**Problem details:**
Print the data below exactly as it stands, and keep the pictures out.

═══ Source material ═══

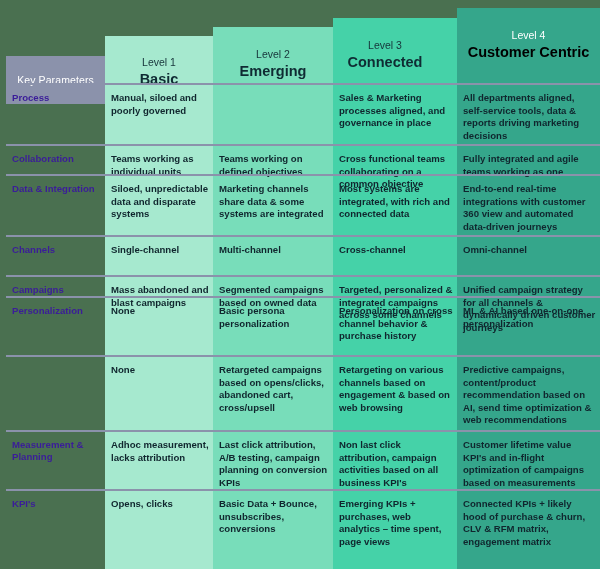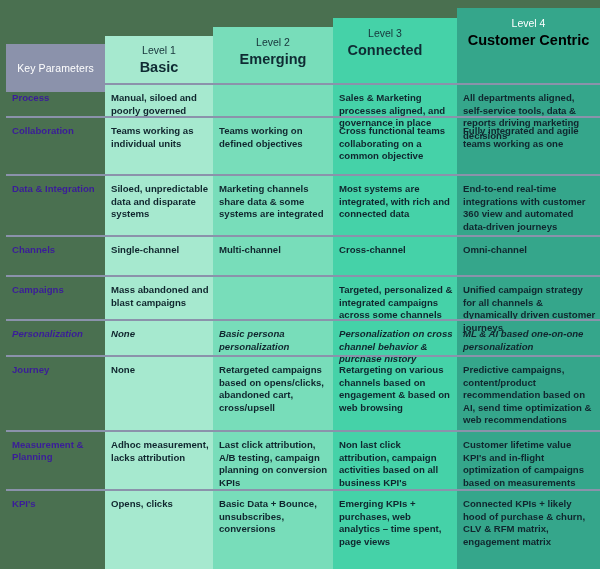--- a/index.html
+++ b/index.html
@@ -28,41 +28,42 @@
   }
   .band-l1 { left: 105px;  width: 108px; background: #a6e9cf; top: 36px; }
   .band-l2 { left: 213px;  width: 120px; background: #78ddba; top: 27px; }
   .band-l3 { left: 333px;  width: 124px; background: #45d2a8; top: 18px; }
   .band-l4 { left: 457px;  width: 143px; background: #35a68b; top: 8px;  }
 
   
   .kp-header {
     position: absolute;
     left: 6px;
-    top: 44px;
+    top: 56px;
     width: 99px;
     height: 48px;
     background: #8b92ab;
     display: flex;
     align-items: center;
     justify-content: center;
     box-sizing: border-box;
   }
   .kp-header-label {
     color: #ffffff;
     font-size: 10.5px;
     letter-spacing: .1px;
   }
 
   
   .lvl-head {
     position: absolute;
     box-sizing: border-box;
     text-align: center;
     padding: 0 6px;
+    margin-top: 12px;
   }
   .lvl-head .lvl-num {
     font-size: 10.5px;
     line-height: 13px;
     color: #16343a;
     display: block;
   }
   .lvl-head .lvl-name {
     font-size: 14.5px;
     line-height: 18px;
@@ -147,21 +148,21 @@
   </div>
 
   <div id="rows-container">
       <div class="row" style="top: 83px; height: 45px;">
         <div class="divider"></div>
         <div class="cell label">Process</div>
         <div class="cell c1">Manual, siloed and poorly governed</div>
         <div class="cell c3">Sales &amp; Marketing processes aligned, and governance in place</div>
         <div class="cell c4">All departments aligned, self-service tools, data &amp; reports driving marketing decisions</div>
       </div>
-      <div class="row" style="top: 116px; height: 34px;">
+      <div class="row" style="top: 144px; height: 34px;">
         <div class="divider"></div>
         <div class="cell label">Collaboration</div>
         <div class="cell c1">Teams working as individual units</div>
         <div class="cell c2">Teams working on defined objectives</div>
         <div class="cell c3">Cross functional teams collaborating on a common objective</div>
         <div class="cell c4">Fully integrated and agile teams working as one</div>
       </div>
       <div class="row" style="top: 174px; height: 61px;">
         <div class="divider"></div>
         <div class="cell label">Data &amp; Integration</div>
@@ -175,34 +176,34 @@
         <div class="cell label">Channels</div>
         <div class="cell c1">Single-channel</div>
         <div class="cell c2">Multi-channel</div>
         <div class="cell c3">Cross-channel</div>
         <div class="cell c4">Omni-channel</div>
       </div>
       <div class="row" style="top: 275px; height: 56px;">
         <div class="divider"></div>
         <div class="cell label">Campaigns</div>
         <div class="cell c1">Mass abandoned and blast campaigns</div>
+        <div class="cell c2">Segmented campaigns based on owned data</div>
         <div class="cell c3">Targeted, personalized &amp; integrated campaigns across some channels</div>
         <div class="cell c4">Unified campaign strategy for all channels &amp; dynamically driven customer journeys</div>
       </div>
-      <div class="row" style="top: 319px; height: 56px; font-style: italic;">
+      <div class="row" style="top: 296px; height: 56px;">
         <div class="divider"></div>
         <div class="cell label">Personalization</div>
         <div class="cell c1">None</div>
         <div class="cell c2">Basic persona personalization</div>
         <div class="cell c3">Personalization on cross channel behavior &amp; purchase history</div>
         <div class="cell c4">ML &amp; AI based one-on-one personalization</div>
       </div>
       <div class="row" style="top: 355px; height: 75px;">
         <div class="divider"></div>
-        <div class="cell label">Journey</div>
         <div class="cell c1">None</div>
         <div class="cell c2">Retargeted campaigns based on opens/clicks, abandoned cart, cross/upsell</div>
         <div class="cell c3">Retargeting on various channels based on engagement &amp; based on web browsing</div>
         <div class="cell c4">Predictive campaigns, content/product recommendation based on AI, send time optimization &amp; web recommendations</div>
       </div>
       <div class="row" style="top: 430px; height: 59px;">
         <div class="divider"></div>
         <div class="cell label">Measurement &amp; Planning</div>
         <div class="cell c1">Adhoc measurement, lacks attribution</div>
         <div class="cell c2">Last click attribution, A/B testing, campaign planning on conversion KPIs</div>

═══

**Response for this exercise:**
--- a/index.html
+++ b/index.html
@@ -28,41 +28,42 @@
   }
   .band-l1 { left: 105px;  width: 108px; background: #a6e9cf; top: 36px; }
   .band-l2 { left: 213px;  width: 120px; background: #78ddba; top: 27px; }
   .band-l3 { left: 333px;  width: 124px; background: #45d2a8; top: 18px; }
   .band-l4 { left: 457px;  width: 143px; background: #35a68b; top: 8px;  }
 
   
   .kp-header {
     position: absolute;
     left: 6px;
-    top: 44px;
+    top: 56px;
     width: 99px;
     height: 48px;
     background: #8b92ab;
     display: flex;
     align-items: center;
     justify-content: center;
     box-sizing: border-box;
   }
   .kp-header-label {
     color: #ffffff;
     font-size: 10.5px;
     letter-spacing: .1px;
   }
 
   
   .lvl-head {
     position: absolute;
     box-sizing: border-box;
     text-align: center;
     padding: 0 6px;
+    margin-top: 12px;
   }
   .lvl-head .lvl-num {
     font-size: 10.5px;
     line-height: 13px;
     color: #16343a;
     display: block;
   }
   .lvl-head .lvl-name {
     font-size: 14.5px;
     line-height: 18px;
@@ -147,21 +148,21 @@
   </div>
 
   <div id="rows-container">
       <div class="row" style="top: 83px; height: 45px;">
         <div class="divider"></div>
         <div class="cell label">Process</div>
         <div class="cell c1">Manual, siloed and poorly governed</div>
         <div class="cell c3">Sales &amp; Marketing processes aligned, and governance in place</div>
         <div class="cell c4">All departments aligned, self-service tools, data &amp; reports driving marketing decisions</div>
       </div>
-      <div class="row" style="top: 116px; height: 34px;">
+      <div class="row" style="top: 144px; height: 34px;">
         <div class="divider"></div>
         <div class="cell label">Collaboration</div>
         <div class="cell c1">Teams working as individual units</div>
         <div class="cell c2">Teams working on defined objectives</div>
         <div class="cell c3">Cross functional teams collaborating on a common objective</div>
         <div class="cell c4">Fully integrated and agile teams working as one</div>
       </div>
       <div class="row" style="top: 174px; height: 61px;">
         <div class="divider"></div>
         <div class="cell label">Data &amp; Integration</div>
@@ -175,34 +176,34 @@
         <div class="cell label">Channels</div>
         <div class="cell c1">Single-channel</div>
         <div class="cell c2">Multi-channel</div>
         <div class="cell c3">Cross-channel</div>
         <div class="cell c4">Omni-channel</div>
       </div>
       <div class="row" style="top: 275px; height: 56px;">
         <div class="divider"></div>
         <div class="cell label">Campaigns</div>
         <div class="cell c1">Mass abandoned and blast campaigns</div>
+        <div class="cell c2">Segmented campaigns based on owned data</div>
         <div class="cell c3">Targeted, personalized &amp; integrated campaigns across some channels</div>
         <div class="cell c4">Unified campaign strategy for all channels &amp; dynamically driven customer journeys</div>
       </div>
-      <div class="row" style="top: 319px; height: 56px; font-style: italic;">
+      <div class="row" style="top: 296px; height: 56px;">
         <div class="divider"></div>
         <div class="cell label">Personalization</div>
         <div class="cell c1">None</div>
         <div class="cell c2">Basic persona personalization</div>
         <div class="cell c3">Personalization on cross channel behavior &amp; purchase history</div>
         <div class="cell c4">ML &amp; AI based one-on-one personalization</div>
       </div>
       <div class="row" style="top: 355px; height: 75px;">
         <div class="divider"></div>
-        <div class="cell label">Journey</div>
         <div class="cell c1">None</div>
         <div class="cell c2">Retargeted campaigns based on opens/clicks, abandoned cart, cross/upsell</div>
         <div class="cell c3">Retargeting on various channels based on engagement &amp; based on web browsing</div>
         <div class="cell c4">Predictive campaigns, content/product recommendation based on AI, send time optimization &amp; web recommendations</div>
       </div>
       <div class="row" style="top: 430px; height: 59px;">
         <div class="divider"></div>
         <div class="cell label">Measurement &amp; Planning</div>
         <div class="cell c1">Adhoc measurement, lacks attribution</div>
         <div class="cell c2">Last click attribution, A/B testing, campaign planning on conversion KPIs</div>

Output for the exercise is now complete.